Exercise objective » Omit the pictures. Transcribe exactly the lines below, from the one with "(335, 165) none" up to and including the last.

Recorded data
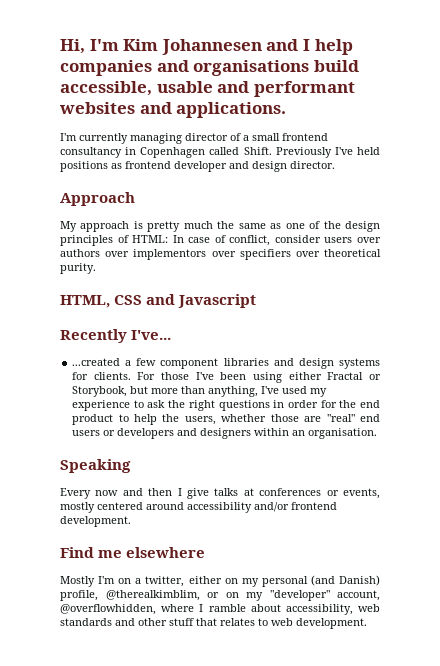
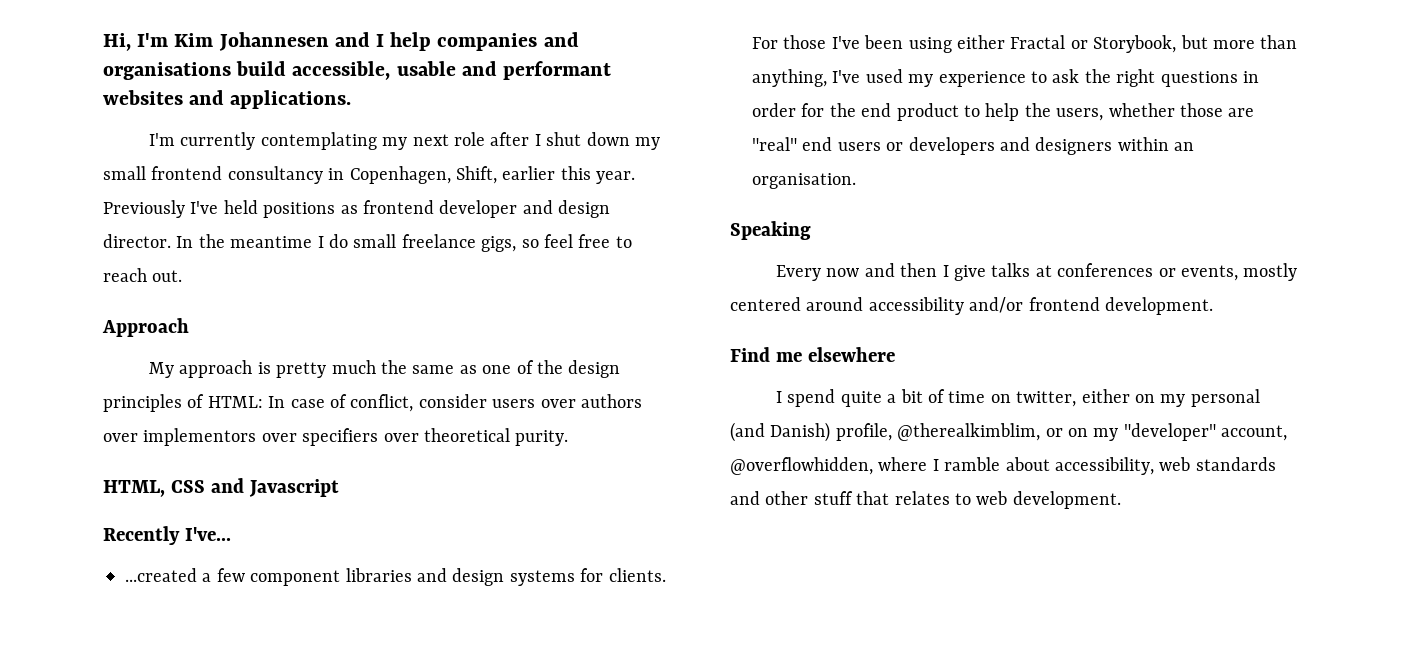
[130,133,328,144] [60,147,272,158] managing director of a small frontend consultancy in Copenhagen called Shift. -> [260,132,661,150] [103,166,636,184] contemplating my next role after I shut down my small frontend consultancy in Copenhagen, Shift, earlier this year.
(335, 165) none -> [176,234,632,252] [103,268,183,282] In the meantime I do small freelance gigs, so feel free to reach out.
[60,576,142,587] Mostly I'm on a -> [776,389,1011,407] I spend quite a bit of time on

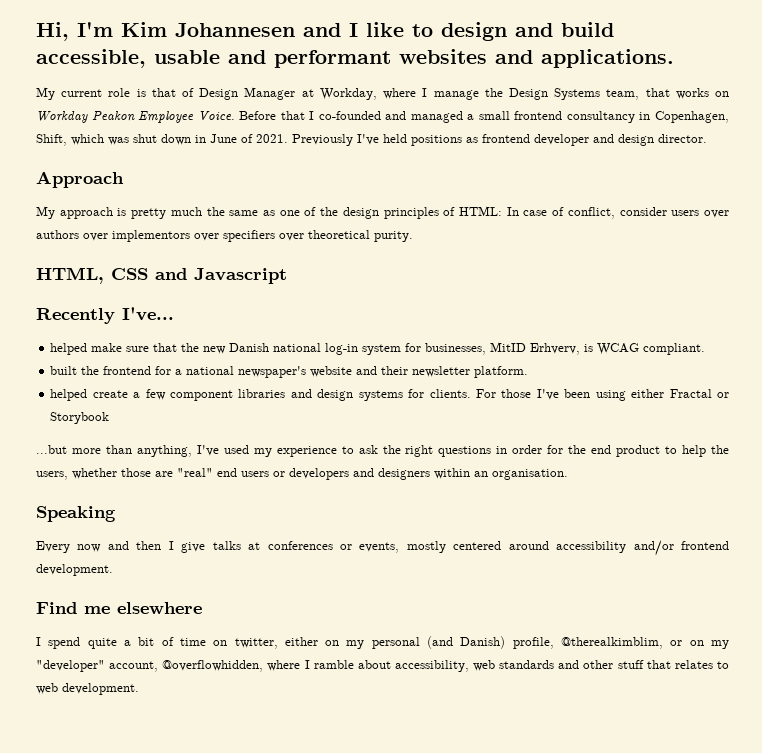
[390,32,579,51] [103,62,231,80] help companies and organisations -> [366,22,553,41] like to design and
[149,132,661,150] I'm currently contemplating my next role after I shut down my -> [36,87,730,100] [36,111,475,123] My current role is that of Design Manager at Workday, where I manage the Design Systems team, that works on Workday Peakon Employee Voice. Before that I co-founded and managed a
[502,166,636,184] earlier this year. -> [71,134,288,145] which was shut down in June of 2021.
[176,234,632,252] [103,268,183,282] In the meantime I do small freelance gigs, so feel free to reach out. -> (707, 138) none
[125,568,197,582] ...created -> [50,342,706,355] [50,366,529,378] [50,389,128,401] helped make sure that the new Danish national log-in system for businesses, MitID Erhverv, is WCAG compliant. // built the frontend for a national newspaper's website and their newsletter platform. // helped create
[1093,35,1208,53] Storybook, but -> [50,412,110,424] [36,445,67,454] Storybook // ...but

Response »
(335, 165) none -> [176,234,632,252] [103,268,183,282] In the meantime I do small freelance gigs, so feel free to reach out.
[60,576,142,587] Mostly I'm on a -> [776,389,1011,407] I spend quite a bit of time on

[390,32,579,51] [103,62,231,80] help companies and organisations -> [366,22,553,41] like to design and
[149,132,661,150] I'm currently contemplating my next role after I shut down my -> [36,87,730,100] [36,111,475,123] My current role is that of Design Manager at Workday, where I manage the Design Systems team, that works on Workday Peakon Employee Voice. Before that I co-founded and managed a
[502,166,636,184] earlier this year. -> [71,134,288,145] which was shut down in June of 2021.
[176,234,632,252] [103,268,183,282] In the meantime I do small freelance gigs, so feel free to reach out. -> (707, 138) none
[125,568,197,582] ...created -> [50,342,706,355] [50,366,529,378] [50,389,128,401] helped make sure that the new Danish national log-in system for businesses, MitID Erhverv, is WCAG compliant. // built the frontend for a national newspaper's website and their newsletter platform. // helped create
[1093,35,1208,53] Storybook, but -> [50,412,110,424] [36,445,67,454] Storybook // ...but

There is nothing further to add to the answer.